**BRIEF:** Determine how many lines in the listing hold "infection" and give only that number.

**EXERCISE DATA:**
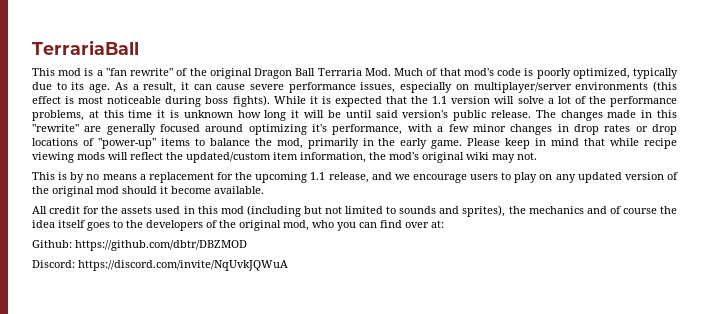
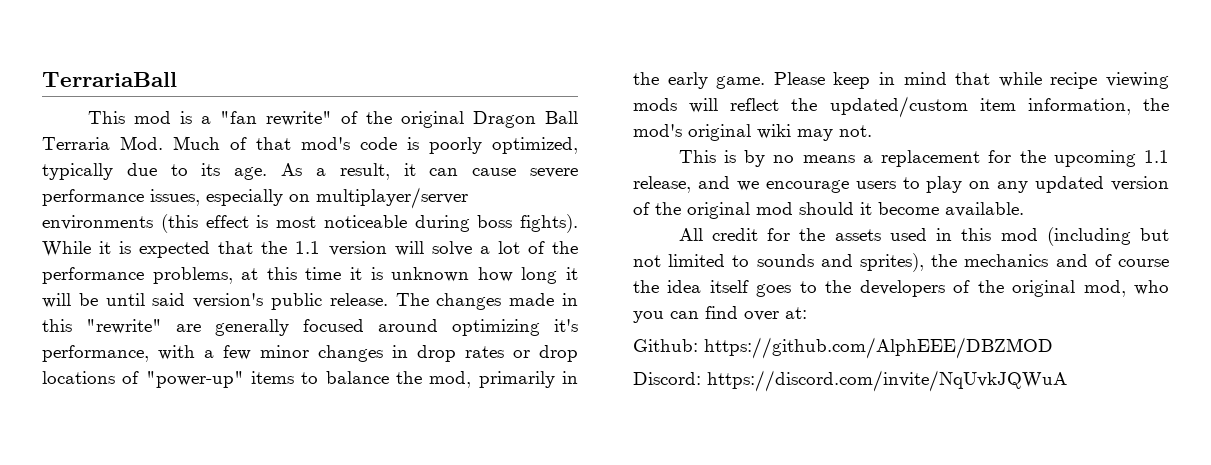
- Github: https://github.com/dbtr/DBZMOD
+ Github: https://github.com/AlphEEE/DBZMOD

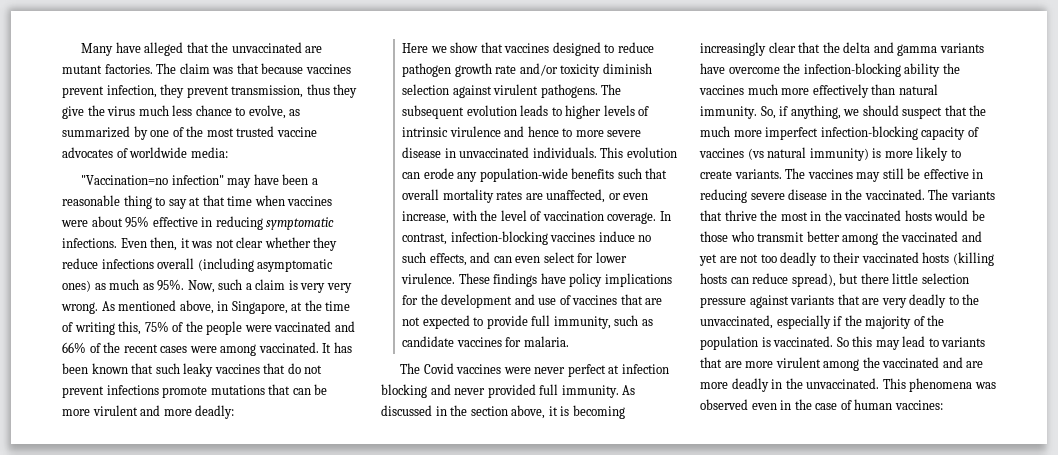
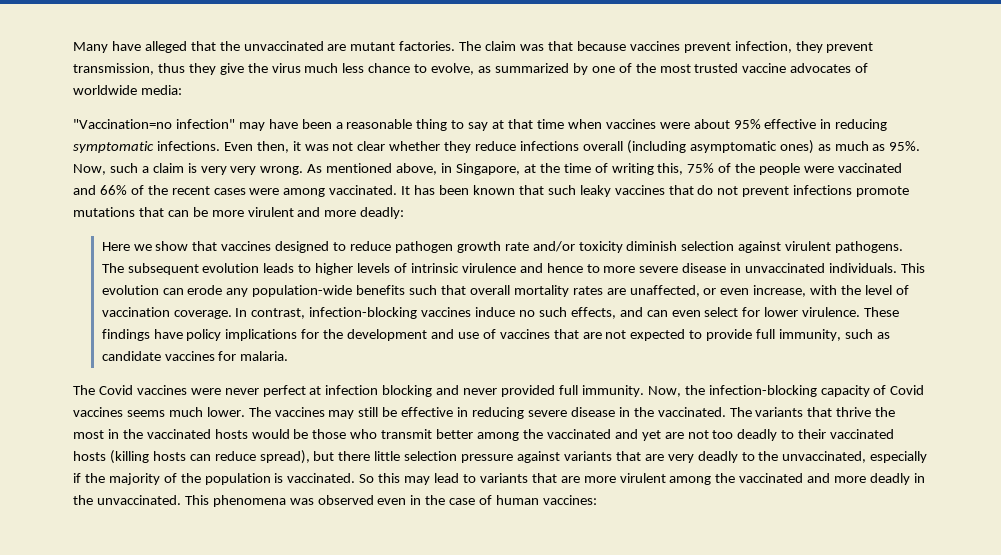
- As discussed in the section above, it is becoming increasingly clear that the delta and gamma variants have overcome the infection-blocking ability the vaccines much more effectively than natural immunity. So, if anything, we should suspect that the much more imperfect infection-blocking capacity of vaccines (vs natural immunity) is more likely to create variants.
+ Now, the infection-blocking capacity of Covid vaccines seems much lower.
- So this may lead to variants that are more virulent among the vaccinated and are more deadly in the unvaccinated.
+ So this may lead to variants that are more virulent among the vaccinated and more deadly in the unvaccinated.

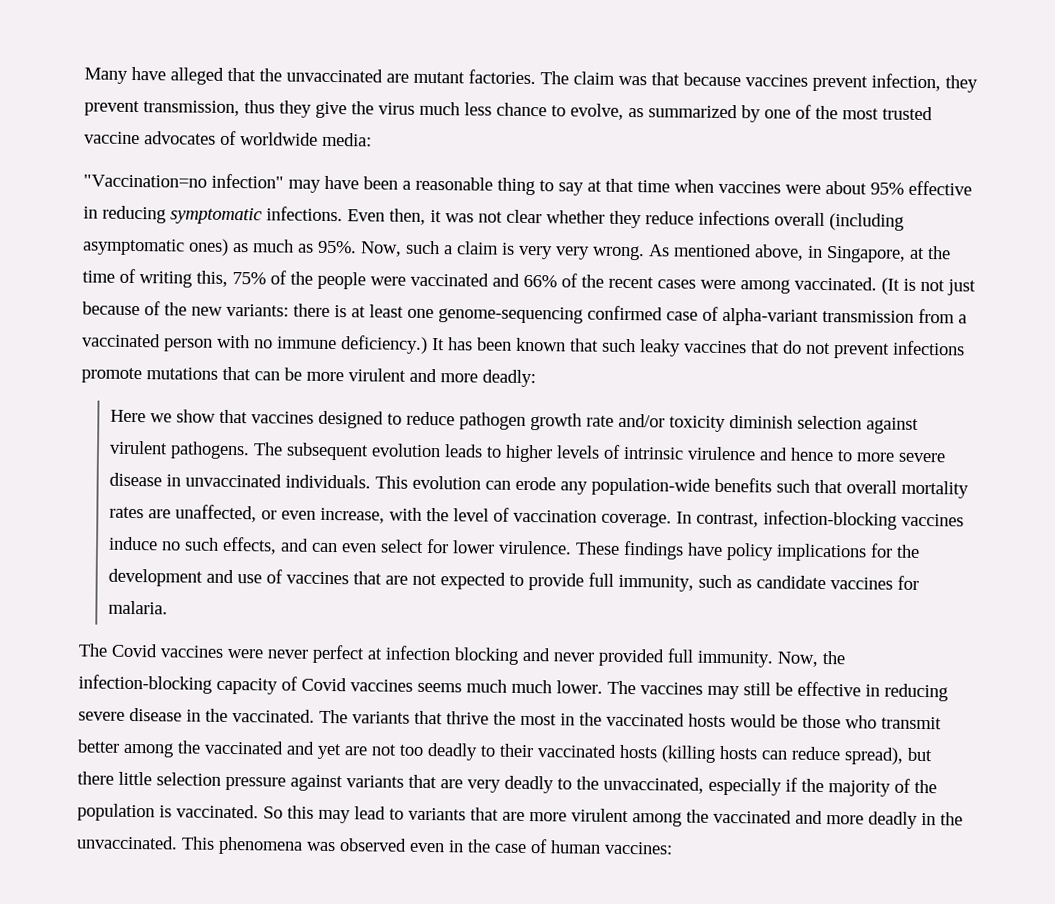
+ (It is not just because of the new variants: there is at least one genome-sequencing confirmed case of alpha-variant transmission from a vaccinated person with no immune deficiency.)
- Now, the infection-blocking capacity of Covid vaccines seems much lower.
+ Now, the infection-blocking capacity of Covid vaccines seems much much lower.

**TASK ANSWER:** 4